Escrevo porque sinto o coração existindo no verbo. A escrita é um calor. Escrevo mesmo no frio ou no sol intenso. E isso é todo dia. Não tenho nenhuma meta rígida, mas costumo respeitar meus limites -que são muito íntimos. E isso é bem complicado porque nem sempre posso sentar e escrever. É uma luta realmente brutal porque a escrita se impõe e eu acato. Olho para a coisa e a coisa me olha do jeito que quer ser mostrada. E escrevo.
Como é o seu processo de escrita? Uma vez que você compilou notas suficientes, é difícil começar? Como você se move da pesquisa para a escrita?

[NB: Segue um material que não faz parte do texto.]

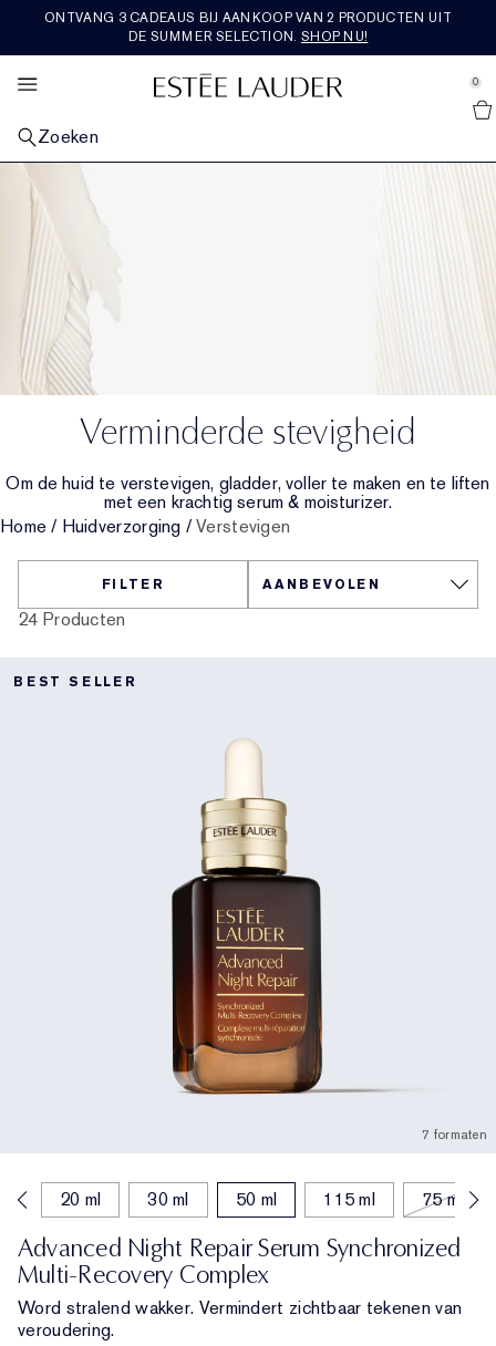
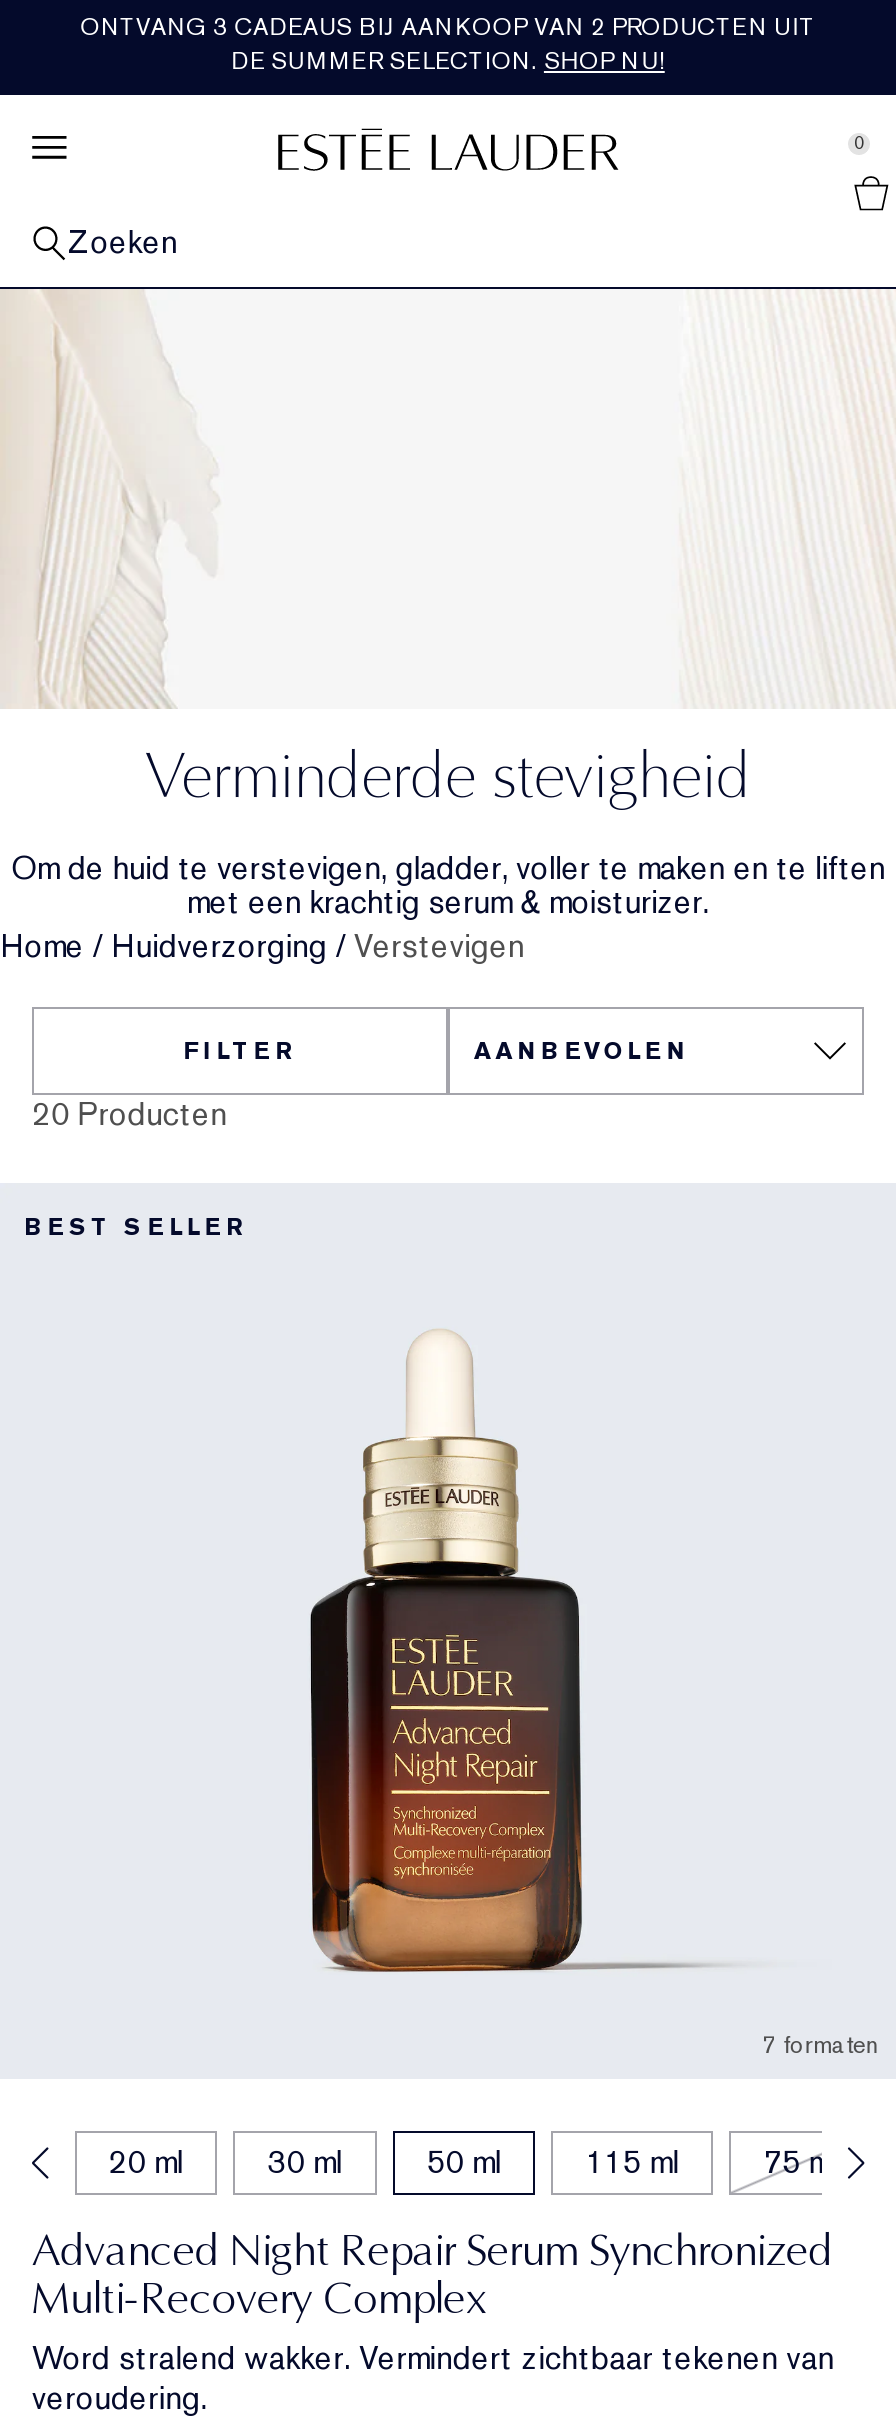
[18,608,126,631] 24 Producten -> [32,1093,227,1135] 20 Producten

Começa pela roupa. Roupa pra mim é dramaturgia. E arte. E toda a arte tem sua função estética na distribuição da sensorialidade, em reorganizar os espaços internos do mundo, em fornecer possibilidades de rupturas deslumbrantes ou assombrosas porque rompe com as certezas estabelecidas. Começo fazendo literalmente uma roupa. Depois desfaço, descosturo, derrubo. Quando o cenário é completamente demolido, estou pronta para escrita. Eu gosto de demolições e dos espasmos musculares. A escrita vem como reflexo de uma paixão profunda pela vestimenta. Há universos muito intensos dentro de uma roupa. Toda roupa pulsa, vibra, sacoleja. Costumo dizer que sou uma estilista que cria roupas reais e uma escritora que faz roupas na escrita da ficção. A roupa acontece entre esses dois mundos e é muito prazeroso, apesar de alguma dor.

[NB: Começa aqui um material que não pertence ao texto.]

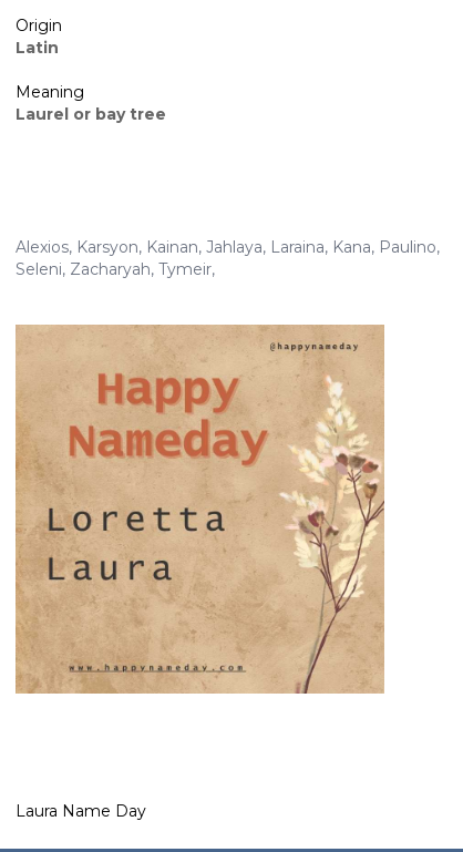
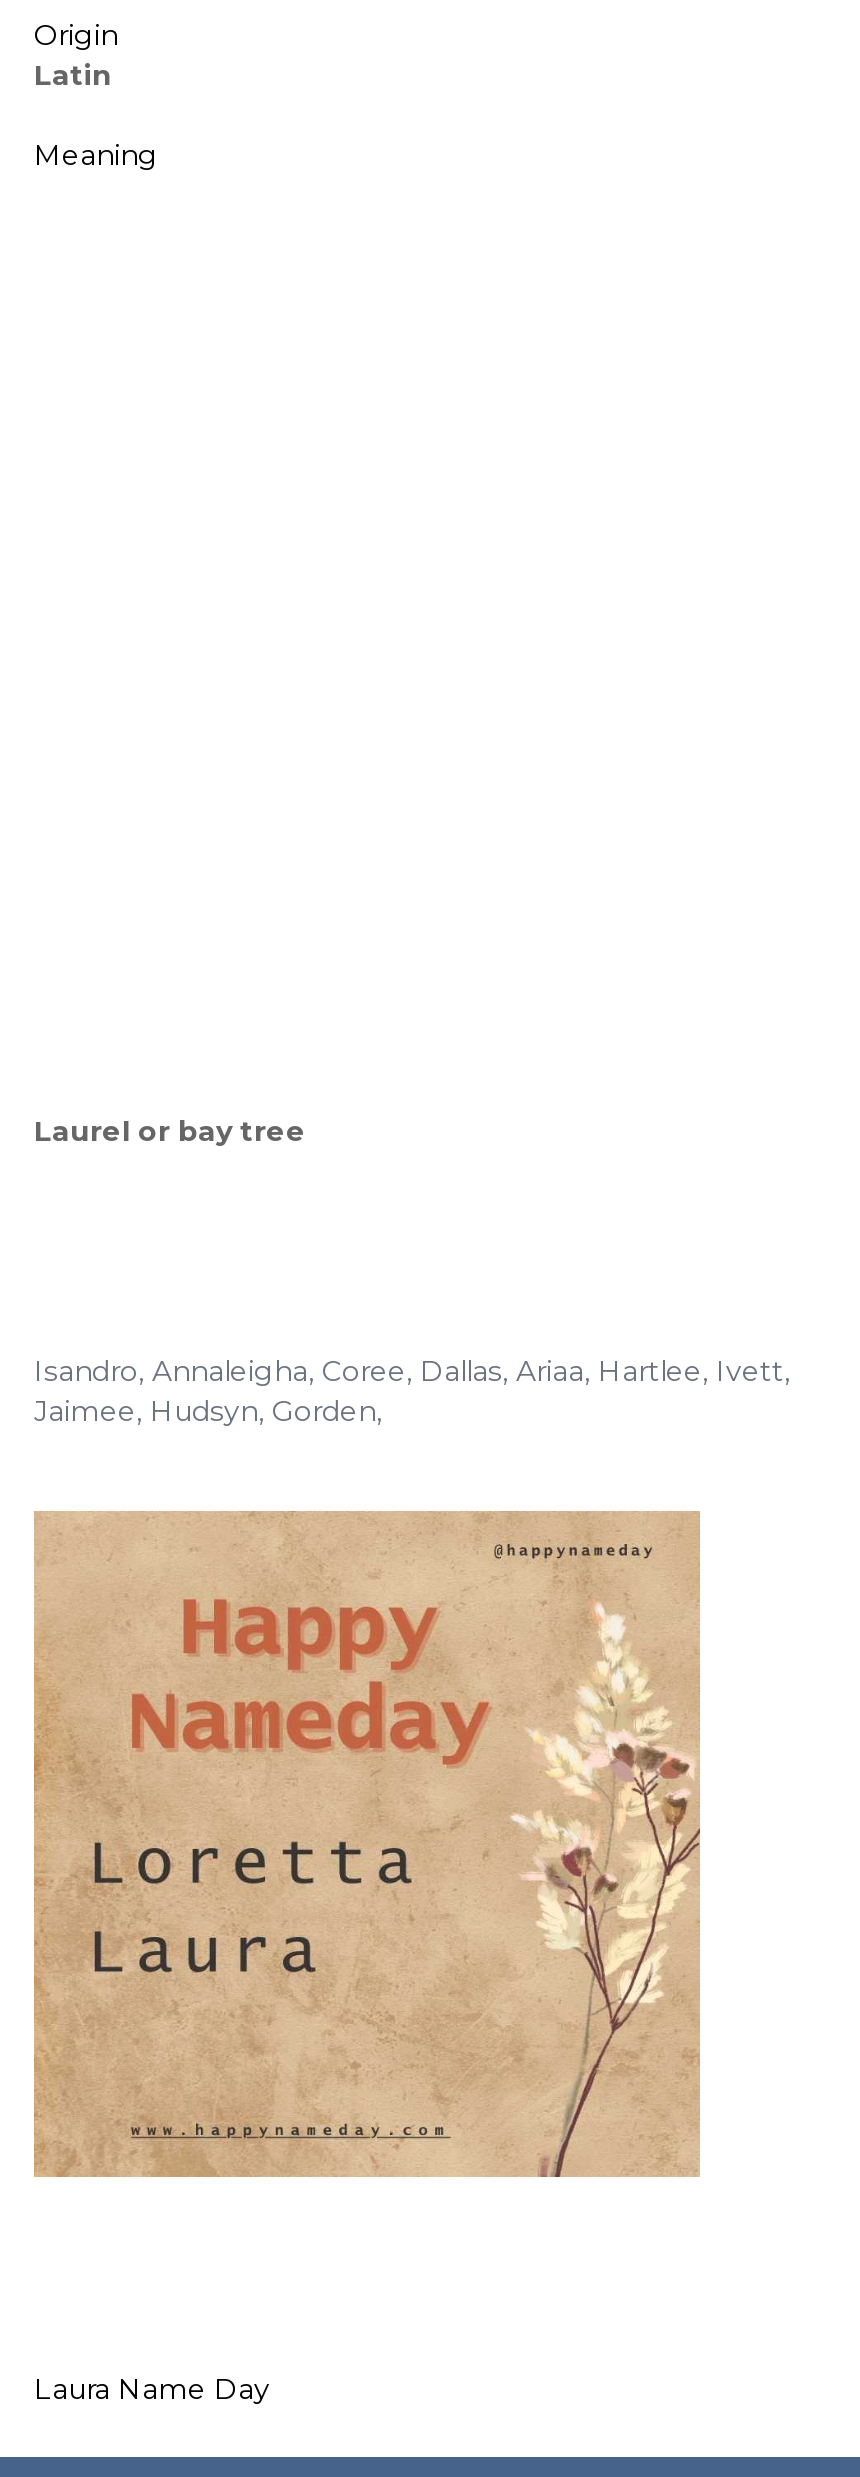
[16,237,440,279] Alexios, Karsyon, Kainan, Jahlaya, Laraina, Kana, Paulino, | Seleni, Zacharyah, Tymeir, -> [34,1353,790,1429] Isandro, Annaleigha, Coree, Dallas, Ariaa, Hartlee, Ivett, | Jaimee, Hudsyn, Gorden,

Até agora meu principal interesse literário é explorar algumas facetas da roupa e da moda através da escrita de ficção. É meio maluco isso porque pesquisei exaustivamente esse nicho no Brasil, primeiro de modo esportivo porque sou obcecada por moda e literatura, até perceber uma lacuna deste tema na ficção literária. E comecei aos poucos publicar algumas coisas até perceber que isso começou a fazer sentido para as pessoas.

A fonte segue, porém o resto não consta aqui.